Te prendre dans mes bras, sans avoir peur qu’à nouveau je me blesse.
Me fondre dans les tiens, sans craindre que le temps présent ne disparaisse.

Oh que tu me manques alors que, devant toi, je me tiens si souvent.
A tes côtés, je prends des gants dont je n’arrive à me délester.
Ils me tiennent au chaud, ils sont comme une seconde peau.
Mon coeur lui, est en froid. De mes raisons, il se moque bien.

Je sais les craintes des enfants qui ne veulent grandir.
Ils ne conçoivent d’être parents au risque d’aimer de trop.
Leur coeur est deja si lourd ; la peur gèle leurs amours.
Se retrouver sans toi, sans vous, un jour à leurs tours.

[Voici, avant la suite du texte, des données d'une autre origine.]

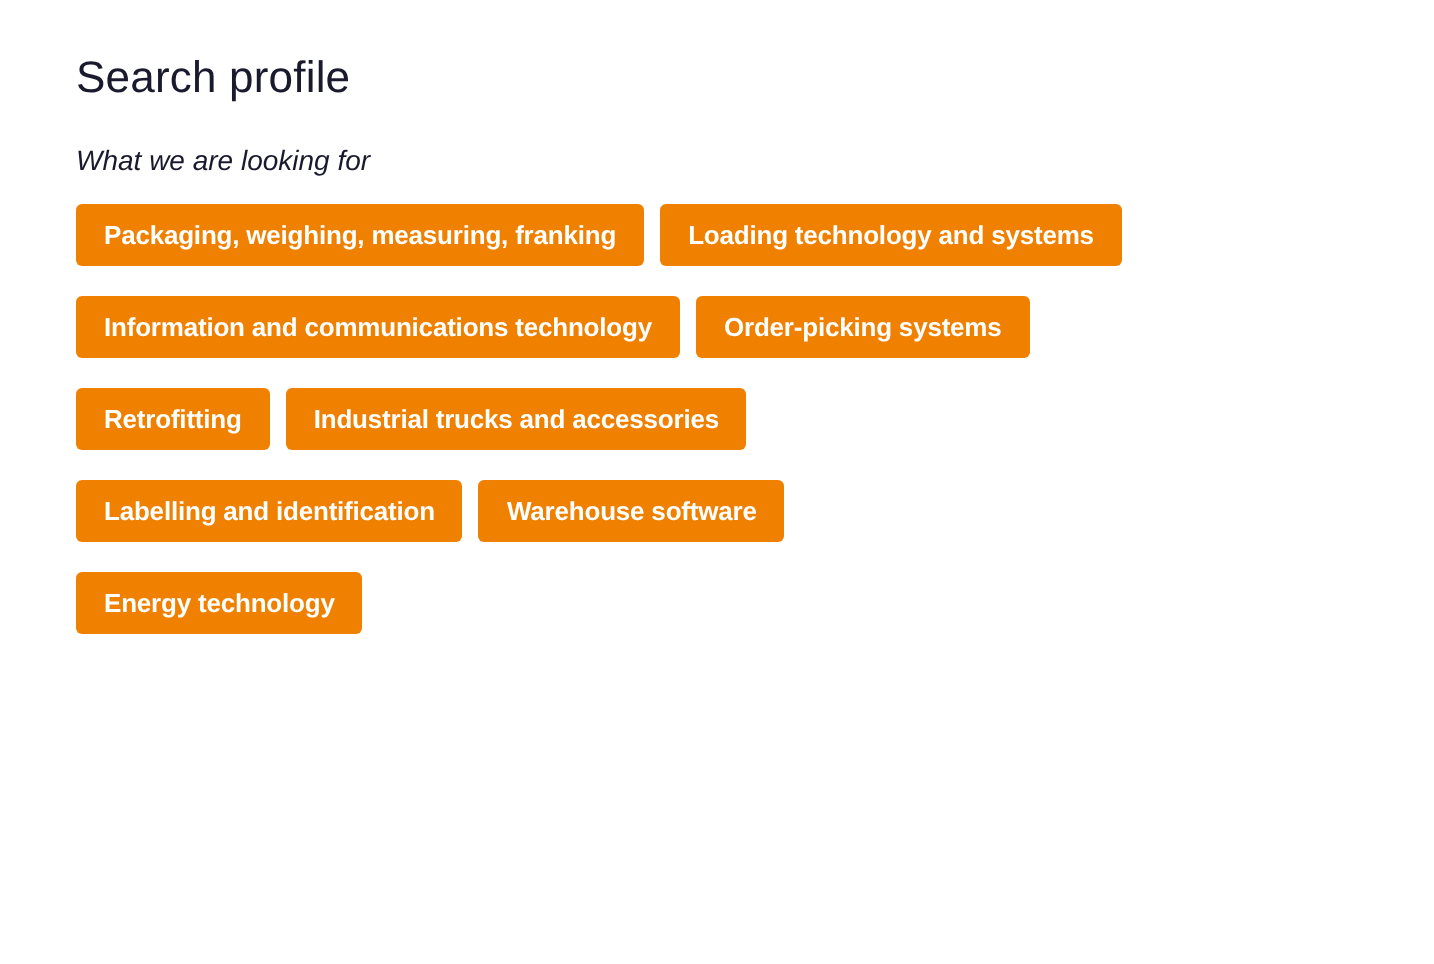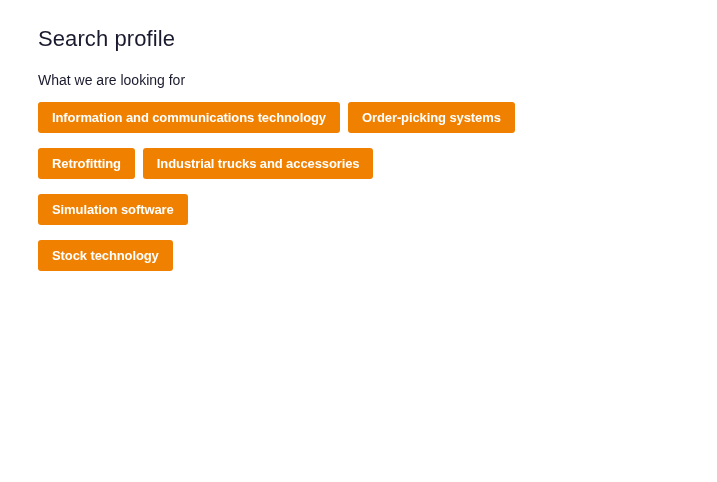--- a/index.html
+++ b/index.html
@@ -31,20 +31,21 @@
     color: #1a1a2e;
     letter-spacing: 0.1px;
   }
   .section-label {
     margin: 0;
     padding-top: 19px;
     font-size: 14px;
     line-height: 18px;
     font-weight: 400;
     color: #1a1a2e;
+    font-style: italic;
   }
   .tag-rows {
     padding-top: 13px;
   }
   .tag-row {
     display: flex;
     flex-wrap: nowrap;
     align-items: flex-start;
     margin-bottom: 15px;
   }
@@ -78,28 +79,33 @@
 <body>
 
 <div class="page">
 
   <h1 class="page-title">Search profile</h1>
 
   <p class="section-label">What we are looking for</p>
 
   <div class="tag-rows">
       <div class="tag-row">
+        <span class="tag">Packaging, weighing, measuring, franking</span>
+        <span class="tag">Loading technology and systems</span>
+      </div>
+      <div class="tag-row">
         <span class="tag">Information and communications technology</span>
         <span class="tag">Order-picking systems</span>
       </div>
       <div class="tag-row">
         <span class="tag">Retrofitting</span>
         <span class="tag">Industrial trucks and accessories</span>
       </div>
       <div class="tag-row">
-        <span class="tag">Simulation software</span>
+        <span class="tag">Labelling and identification</span>
+        <span class="tag">Warehouse software</span>
       </div>
       <div class="tag-row">
-        <span class="tag">Stock technology</span>
+        <span class="tag">Energy technology</span>
       </div>
     </div>
 
 </div>
 
 </body></html>

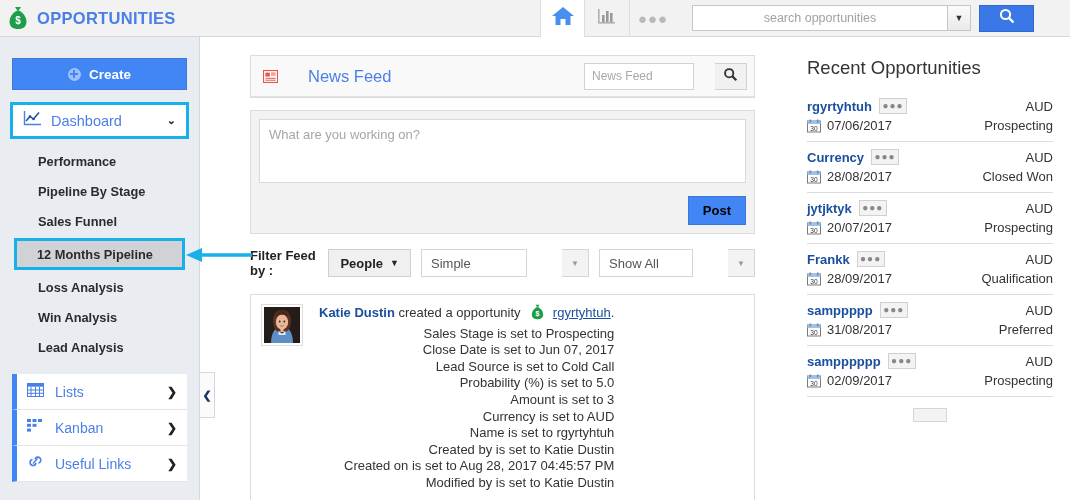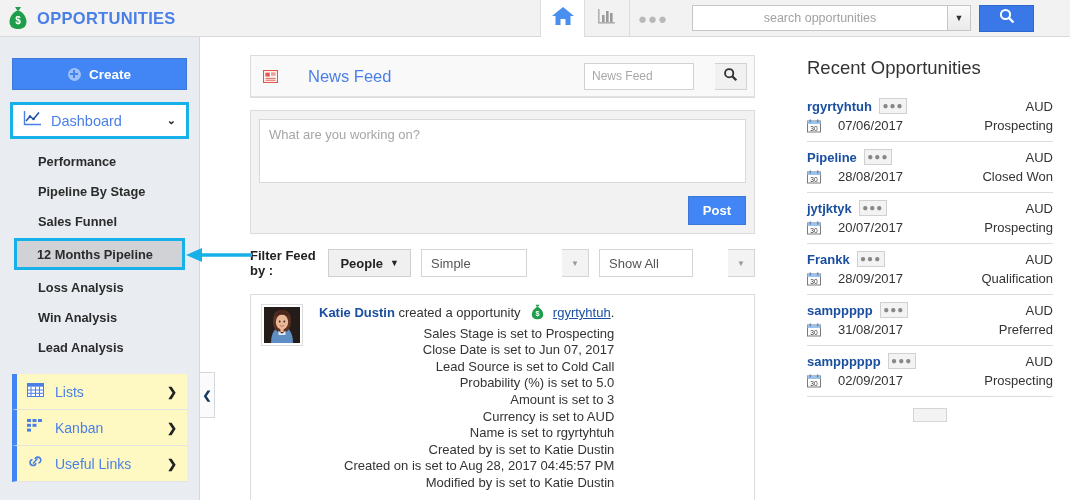--- a/index.html
+++ b/index.html
@@ -89,21 +89,21 @@
     font-size: 12.8px; font-weight: bold; color: #2b2b2b;
   }
   .nav-sub-item.selected-wrap {
     padding: 0; margin: 2px 14px 2px 14px; height: 32px;
     border: 3px solid #17b0e8; background: #d0d2d6;
   }
   .nav-sub-item.selected-wrap .sel-text { padding-left: 20px; font-size: 12.8px; font-weight: bold; color: #2b2b2b; }
 
   .nav-cards { margin-top: 12px; }
   .nav-card {
-    margin: 0 12px; height: 36px; background: #fef9c3; border-bottom: 1px solid #e4e4e4;
+    margin: 0 12px; height: 36px; background: #ffffff; border-bottom: 1px solid #e4e4e4;
     border-left: 5px solid #4285f4; display: flex; align-items: center; padding: 0 10px;
   }
   .nav-card .nc-label { color: #4a7fe8; font-size: 14px; flex: 1; margin-left: 11px; }
   .nav-card .nc-chev { font-size: 12px; color: #222; font-weight: bold; }
 
   
   .collapse-handle {
     position: absolute; left: 199px; top: 372px; width: 16px; height: 46px;
     background: #fbfbfb; border: 1px solid #d3d8de;
     display: flex; align-items: center; justify-content: center;
@@ -137,21 +137,21 @@
 
   .composer { background: #f2f2f2; border: 1px solid #dcdcdc; margin: 12px 35px 0 35px; padding: 8px; }
   .composer textarea {
     width: 100%; height: 64px; border: 1px solid #d9d9d9; background: #fff;
     resize: none; padding: 7px 9px; font-size: 13px; color: #333;
     font-family: "Liberation Sans", sans-serif; outline: none;
   }
   .composer textarea::placeholder { color: #a6a6a6; }
   .composer-actions { display: flex; justify-content: flex-end; padding-top: 9px; }
   .post-btn {
-    background: #4285f4; border: 1px solid #3c78d8; color: #ffffff;
+    background: #4285f4; border: 1px solid #3c78d8; color: #000000;
     font-size: 13px; font-weight: bold; padding: 6px 14px;
   }
 
   .filterrow { display: flex; align-items: center; margin: 14px 35px 0 35px; }
   .filter-label { font-size: 13px; font-weight: bold; color: #222; margin-right: 9px; }
   .btn-people {
     height: 28px; background: #f0f0f0; border: 1px solid #cfcfcf;
     display: flex; align-items: center; padding: 0 11px;
     font-size: 13px; font-weight: bold; color: #222;
   }
@@ -192,21 +192,21 @@
   .right-title { font-size: 18.5px; color: #333; margin-bottom: 12px; }
   .opp-row { border-bottom: 1px solid #dcdcdc; padding: 7px 0 8px 0; }
   .opp-top { display: flex; align-items: center; }
   .opp-name { color: #1a4fa0; font-size: 13px; font-weight: bold; }
   .opp-dots {
     margin-left: 7px; height: 16px; min-width: 28px; border: 1px solid #d0d0d0;
     background: #f3f3f3; display: flex; align-items: center; justify-content: center;
     color: #888; font-size: 10px; letter-spacing: 1px; line-height: 1;
   }
   .opp-cur { margin-left: auto; font-size: 13px; color: #333; }
-  .opp-bot { display: flex; align-items: center; margin-top: 4px; gap: 11px; }
+  .opp-bot { display: flex; align-items: center; margin-top: 4px; }
   .cal-icon { width: 14px; height: 14px; display: block; flex: none; }
   .opp-date { font-size: 13px; color: #333; margin-left: 6px; }
   .opp-stage { margin-left: auto; font-size: 13px; color: #333; }
   .bottom-stub {
     margin: 11px auto 0 auto; width: 34px; height: 14px;
     background: #f3f3f3; border: 1px solid #d5d5d5;
   }
 
   
   .anno-arrow { position: absolute; left: 186px; top: 243px; width: 68px; height: 24px; }
@@ -471,21 +471,21 @@
             <text x="7" y="11.6" font-size="6.6" fill="#333" text-anchor="middle" font-family="Liberation Sans, sans-serif">30</text>
           </svg>
         </span>
         <span class="opp-date">07/06/2017</span>
         <span class="opp-stage">Prospecting</span>
       </div>
     </div>
 
     <div class="opp-row">
       <div class="opp-top">
-        <span class="opp-name">Pipeline</span>
+        <span class="opp-name">Currency</span>
         <span class="opp-dots">●●●</span>
         <span class="opp-cur">AUD</span>
       </div>
       <div class="opp-bot">
         <span>
           <svg class="cal-icon" viewBox="0 0 14 14">
             <rect x="0.5" y="2" width="13" height="11" fill="#ffffff" stroke="#7a7a7a"></rect>
             <rect x="0.5" y="2" width="13" height="3" fill="#9fc3e8"></rect>
             <rect x="2.5" y="0.5" width="1.6" height="3" fill="#5b8ec4"></rect>
             <rect x="9.9" y="0.5" width="1.6" height="3" fill="#5b8ec4"></rect>

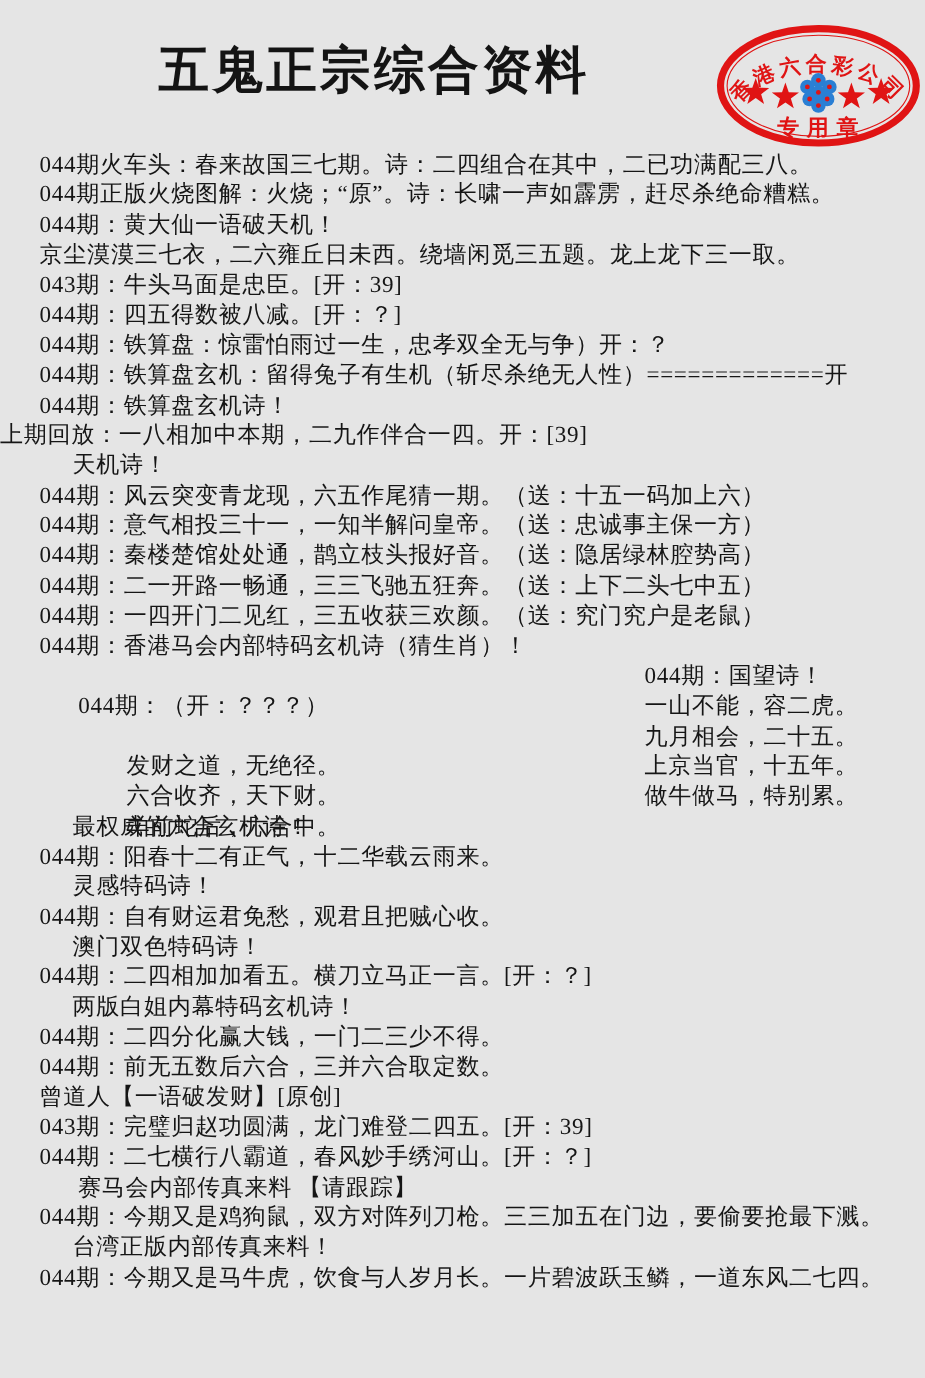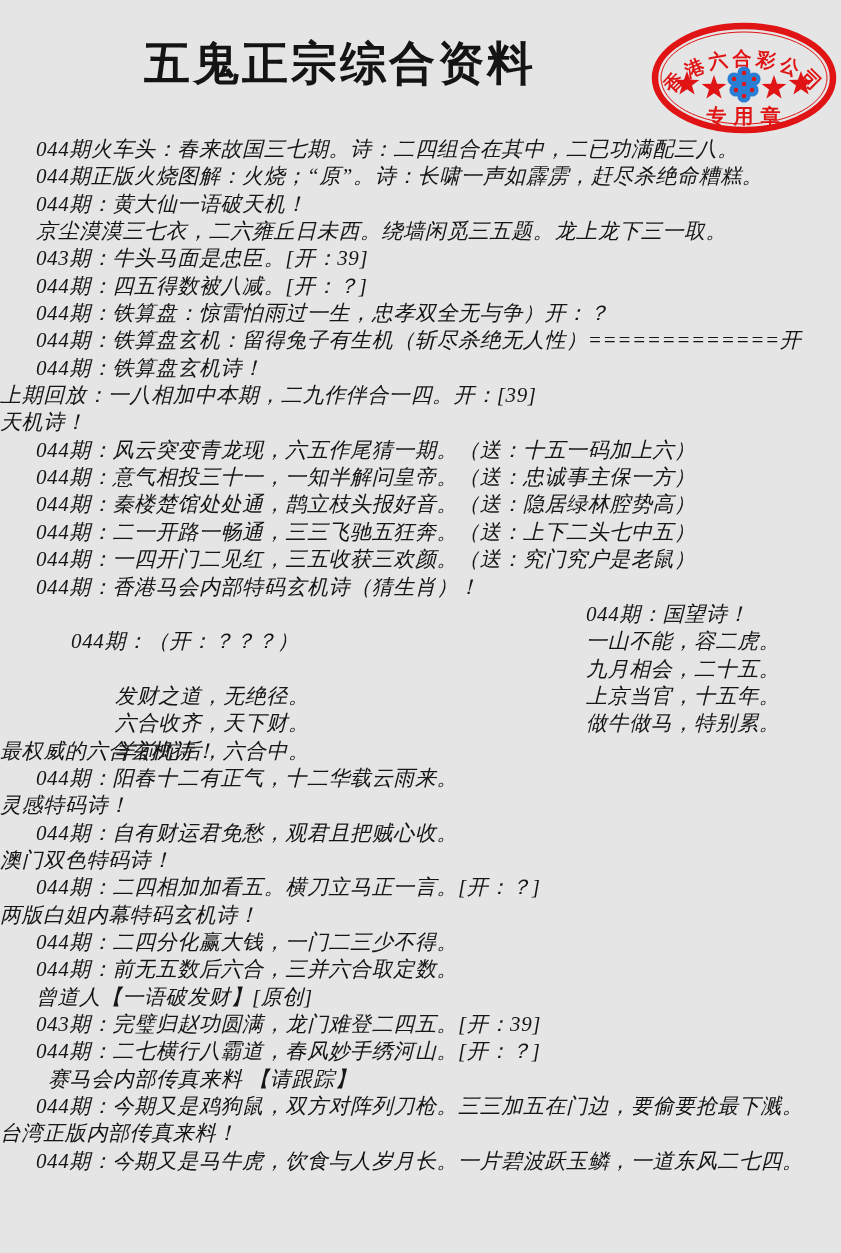--- a/index.html
+++ b/index.html
@@ -7,30 +7,30 @@
     position:relative; width:841px; height:1253px; background:#e5e5e5;
     font-family:"Liberation Serif","DejaVu Serif",serif; color:#111;
     overflow:hidden;
   }
   .title {
     position:absolute; top:33px; left:0; width:680px; text-align:center;
     font-size:46px; font-weight:bold; letter-spacing:3px; color:#141414;
     white-space:nowrap;
   }
   .stamp { position:absolute; left:648px; top:20px; width:192px; height:116px; }
-  .content { position:absolute; top:136px; left:0; width:841px;font-style:italic; }
+  .content { position:absolute; top:136px; left:0; width:841px; }
   .ln {
     position:relative; height:27.35px; line-height:27.35px;
     font-size:21px; letter-spacing:0.6px; white-space:pre; color:#151515;
   }
   .m0 { padding-left:36px; }
   .m1 { }
-  .m2 { }
+  .m2 { padding-left:66px; }
   .m3 { padding-left:80px; }
-  .m4 { padding-left:48px; }
+  .m4 { padding-left:71px; }
   .rt { position:absolute; left:586px; top:0; }
 </style>
 </head>
 <body>
 
 <div class="page">
 
   <div class="title">五鬼正宗综合资料</div>
 
   <svg class="stamp" viewBox="0 0 192 114" xmlns="http://www.w3.org/2000/svg">

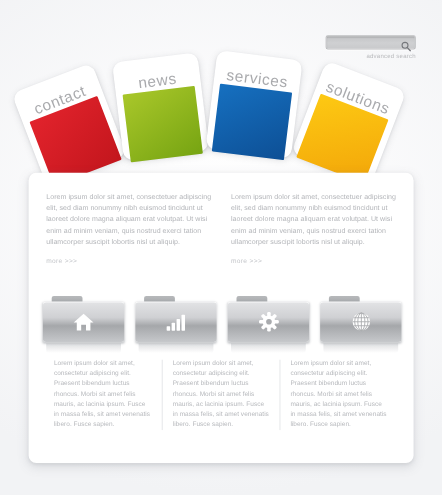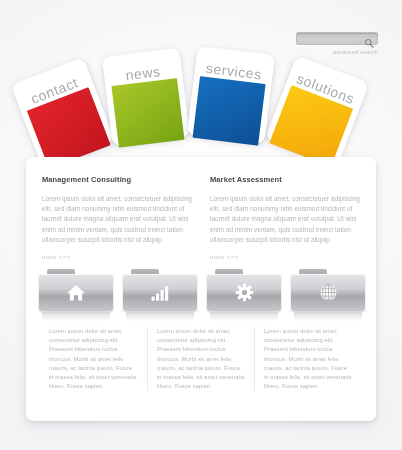--- a/index.html
+++ b/index.html
@@ -265,26 +265,24 @@
       <div class="swatch"></div>
       <div class="label">solutions</div>
     </div>
 
   </div>
 
   <div class="panel">
 
     <div class="intro">
       <div class="intro-col">
-        <h2>Management Consulting</h2>
         <p>Lorem ipsum dolor sit amet, consectetuer adipiscing elit, sed diam nonummy nibh euismod tincidunt ut laoreet dolore magna aliquam erat volutpat. Ut wisi enim ad minim veniam, quis nostrud exerci tation ullamcorper suscipit lobortis nisl ut aliquip.</p>
         <a class="more-link" href="#">more &gt;&gt;&gt;</a>
       </div>
       <div class="intro-col">
-        <h2>Market Assessment</h2>
         <p>Lorem ipsum dolor sit amet, consectetuer adipiscing elit, sed diam nonummy nibh euismod tincidunt ut laoreet dolore magna aliquam erat volutpat. Ut wisi enim ad minim veniam, quis nostrud exerci tation ullamcorper suscipit lobortis nisl ut aliquip.</p>
         <a class="more-link" href="#">more &gt;&gt;&gt;</a>
       </div>
     </div>
 
     <div class="folders">
 
       <div class="folder">
         <div class="tab-top"></div>
         <div class="body">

Chaque fois que je te vois, je t’aime et je me tiens :
Droite et loin, frêle et fière, contrôlant l’effroi de te perdre.
Je profite de nos câlins qui vont bientôt disparaître.
Je te respire dans cette vie. Seras-tu là dans les autres ?

J’apprends chaque jour à defier le temps, à confier ma vie à la vie.
La peur inévitable de te perdre n’a nul besoin d’être pressentie.
Le bonheur est là. Et aujourd’hui, je laisse mon coeur seul guide,
De tout mon être. T’aimer et enfin m’envoler.